Dafne Schippers, eine der schnellsten Frauen der Welt, zweimalige Weltmeisterin, Olympia-Zweite und Europa-Rekordlerin über 200 Meter, kommt gemächlichen Schrittes zum Interview. Eigentlich waren wir erst für 15 Uhr verabredet im Sportzentrum Papendal bei Arnheim, wo sie sich auf die Leichtathletik-Europameisterschaften in Berlin vorbereitet hat. Doch die Doping-Kontrolleure kamen am Morgen zu Besuch, und weil der Test sich hinzog, stellte sie ihren Tagesplan um. So hat die 26-jährige Niederländerin schon früher Zeit, über Karrierepläne, ihren Ernährungs-Blog, die EM und das Thema Doping zu reden. Und über Hobbies.

Frau Schippers, wer in Ihrer Familie am schnellsten rennt, ist ja nicht schwer zu erraten. Aber wer ist der beste Kartenspieler?

Dafne Schippers: Haha, gute Frage, das haben wir noch nicht herausgefunden. Es stimmt, wir spielen gern, wann immer Zeit ist. Neuerdings vor allem Ligretto, da will jeder gewinnen. Und es gewinnt auch jeder mal.

Sie haben offenbar Ihre Familie gern um sich. Ihre Eltern begleiten Sie zu großen Wettkämpfen. Ihr Bruder ist Ihr Manager.

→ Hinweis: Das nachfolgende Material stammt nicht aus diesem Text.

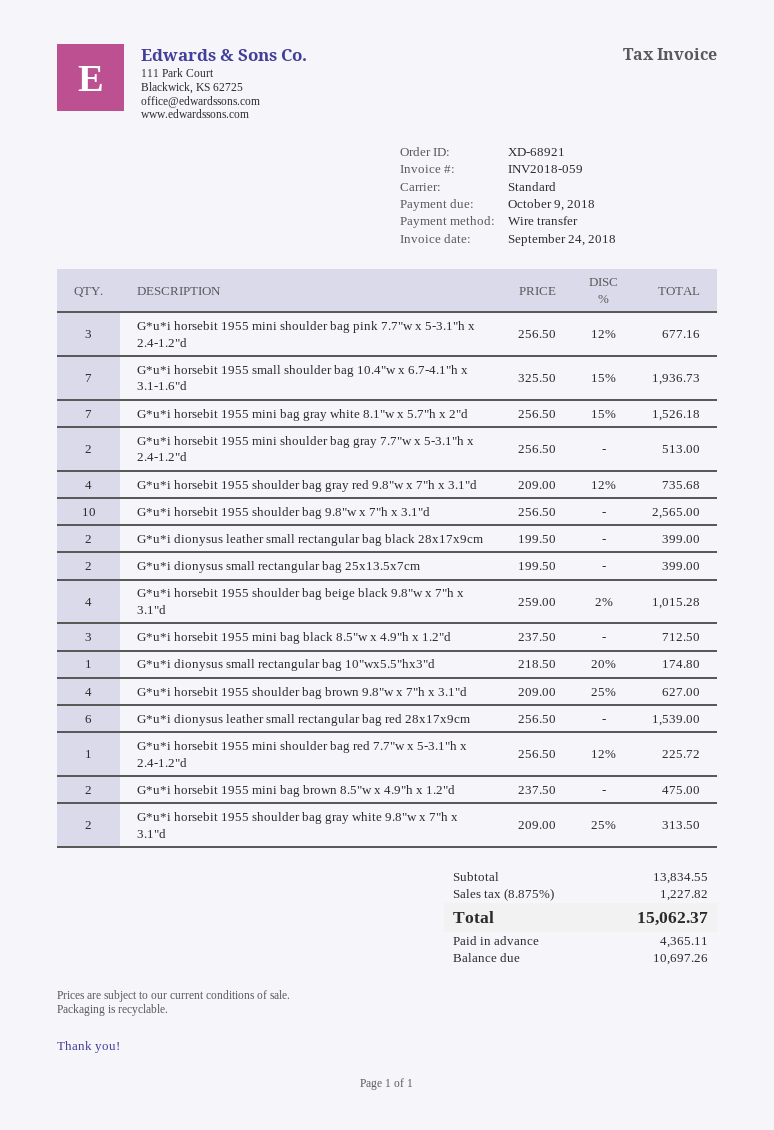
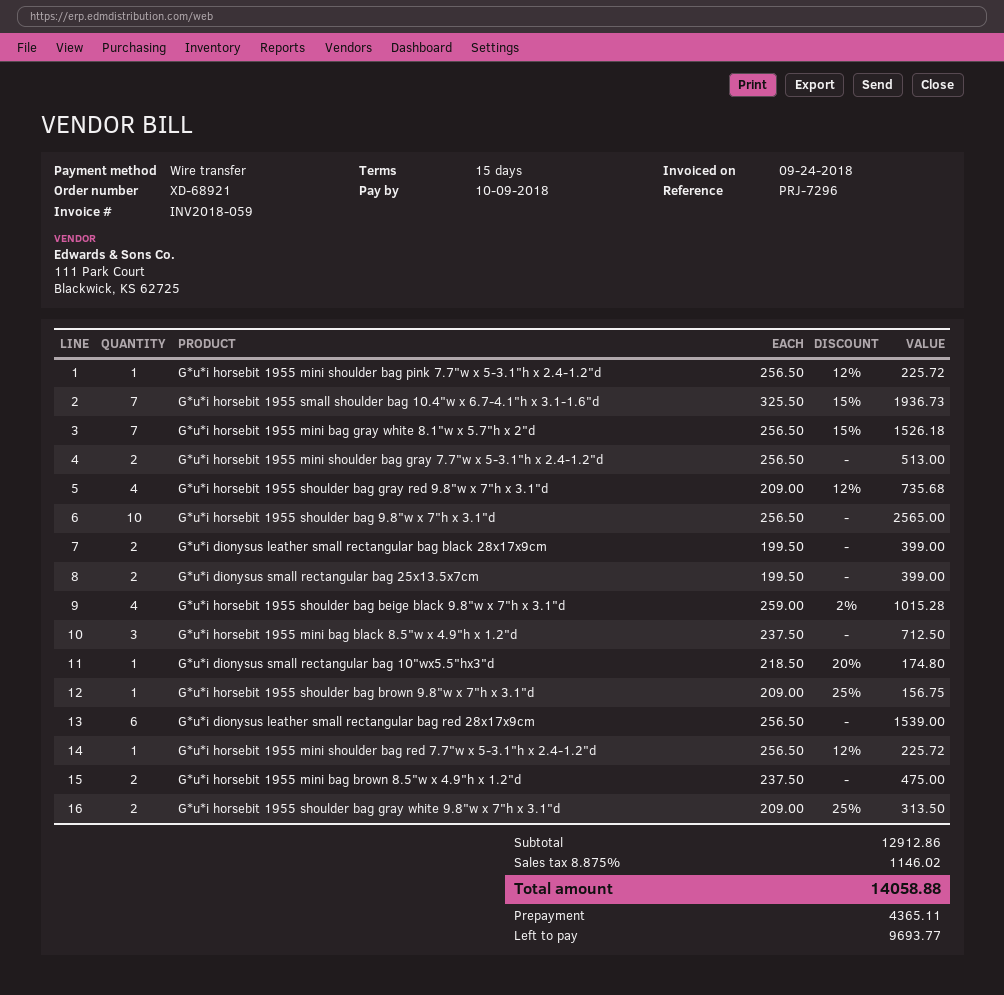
G*u*i horsebit 1955 mini shoulder bag pink 7.7"w x 5-3.1"h x 2.4-1.2"d: 3 x 256.50 - 12% = 677.16 -> 1 x 256.50 - 12% = 225.72
G*u*i horsebit 1955 shoulder bag brown 9.8"w x 7"h x 3.1"d: 4 x 209.00 - 25% = 627.00 -> 1 x 209.00 - 25% = 156.75
subtotal: 13834.55 -> 12912.86
tax: 8.875% = 1227.82 -> 8.875% = 1146.02
total: 15062.37 -> 14058.88
balance: 10697.26 -> 9693.77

Schippers: Die Familie ist mir wirklich sehr wichtig, das sind die Menschen, die immer für mich da sind. Zu Hause bleibt zu Hause, egal, ob du noch ein Kind bist oder so alt wie ich jetzt. Das ist der Ort, wo ich am besten zur Ruhe komme.

Und mit Ihrer Schwester haben Sie einen Ernährungs-Blog, „Dafne likes“. Wie kam es dazu?

Schippers: Ich habe längere Zeit mit jemandem zusammengearbeitet, der ein Ernährungsprogramm für mich gemacht hat. Aber ich war nicht richtig zufrieden. Also habe ich selbst ein paar Bücher darüber gelesen, wie man sich gesund ernährt, was man vermeiden soll. Von den Ergebnissen habe ich Fotos und Rezepte bei Instagram gepostet und war überrascht, wie viele positive Reaktionen es gab. Die Leute hatten großes Interesse. Deshalb habe ich den Blog begonnen, es wurde mehr und mehr. Weil ich gar nicht so viel Zeit hatte, schlug meine Schwester vor, mir zu helfen. Inzwischen wurde sogar ein Buch daraus.

Verkauft es sich gut?

Schippers: Ja, ganz okay. Eine genaue Zahl kann ich Ihnen aber nicht sagen. Das war nicht der Beweggrund. Es macht mir einfach Spaß.

Wie populär sind Sie in den Niederlanden? Werden Sie auf der Straße angesprochen, um Autogramme gebeten?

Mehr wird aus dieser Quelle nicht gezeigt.